La société cotisante n’a pas contesté ce redressement et a conclu un accord de paiement signé le 27 février 2020, pour des versements échelonnés entre les mois de mars 2020 et janvier 2021, en vue d’apurer sa dette.
Selon l'[13], la créance a été soldée le 19 mars 2024.
En conséquence, et en toute hypothèse, l’URSSAF a régulièrement pu délivrer une mise en demeure en date du 21 mai 2024 pour le recouvrement des majorations de retard complémentaires dues au titre des cotisations sociales régularisées pour l’année 2018 et qui n’ont pas été acquittées avant l’année 2021.
La SAS [9], représentée par son conseil, ne maintient pas à l’audience les termes de sa contestation et le moyen relatif à la prescription.

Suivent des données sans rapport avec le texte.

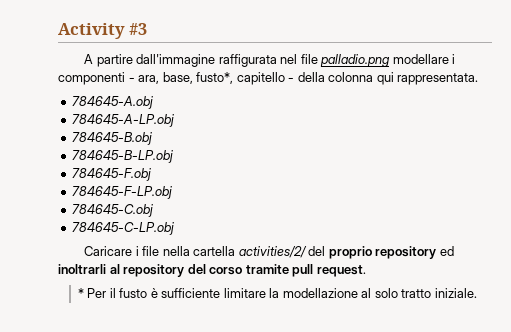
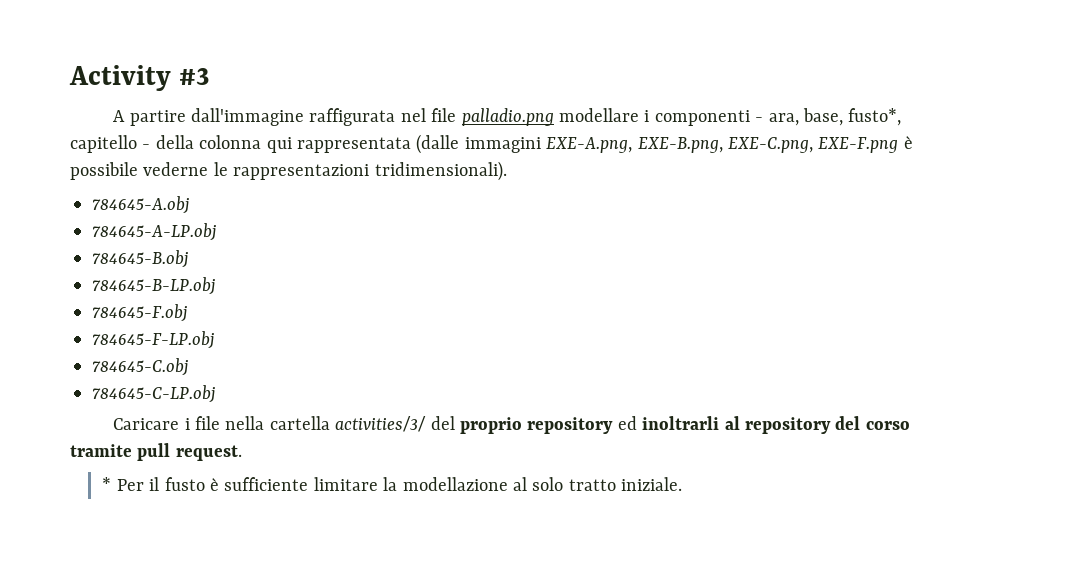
[397,73,479,85] rappresentata. -> [297,134,913,154] [70,161,507,181] rappresentata (dalle immagini EXE-A.png, EXE-B.png, EXE-C.png, EXE-F.png è possibile vederne le rappresentazioni tridimensionali).
[238,246,307,258] activities/2/ -> [335,416,427,432] activities/3/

La société cotisante ne justifiant pas s’être libérée de son obligation de paiement à la date d’exigibilité des cotisations sociales, ni à une autre date que celles évoquées et retenues ci-dessus, il y a lieu dès lors de rejeter son opposition, de valider la contrainte litigieuse, et de la condamner au paiement de la somme restant due de 645 €.
Les dépens, en ce compris les frais de signification de la contrainte, sont à la charge de la partie qui succombe, conformément aux dispositions des articles 696 du code de procédure civile et R.133-6 du code de la sécurité sociale.
Les considérations tirées de l’équité ne justifient pas toutefois de condamnation sur le fondement des dispositions de l’article 700 du code de procédure civile.
S’agissant d’un litige dont la valeur ne dépasse pas la somme de 5.000 €, la décision sera prononcée en dernier ressort par application des dispositions de l’article R.211-3-24 du code de l’organisation judiciaire.
PAR CES MOTIFS,
Le tribunal, statuant par jugement contradictoire et en dernier ressort,
— DÉCLARE recevable, mais mal fondée, l’opposition de la SAS [9] ([10]) à la contrainte n°71351260 décernée le 31 juillet 2024 par le directeur de l’URSSAF [7], et signifiée le 6 août 2024 ;
— DÉBOUTE la SAS [9] de son recours ;
— VALIDE ladite contrainte pour un montant de 645 € au titre des majorations de retard complémentaire dues pour la période de l’année 2018, et condamne la SAS [9] à payer cette somme à l’URSSAF [7] ;
— DIT n’y avoir lieu à condamnation au titre de l’article 700 du code de procédure civile ;
— CONDAMNE la SAS [9] aux dépens de l’instance, en ce compris les frais de signification de la contrainte ;
— RAPPELLE que la décision du tribunal statuant sur opposition est exécutoire de droit à titre provisoire.
Conformément aux dispositions de l’article 612 du code de procédure civile, et sous peine de forclusion, les parties disposent pour former leur pourvoi en cassation d’un délai de deux mois, à compter de la notification de la présente décision.
Ainsi jugé et prononcé par mise à disposition au greffe le 2 avril 2025.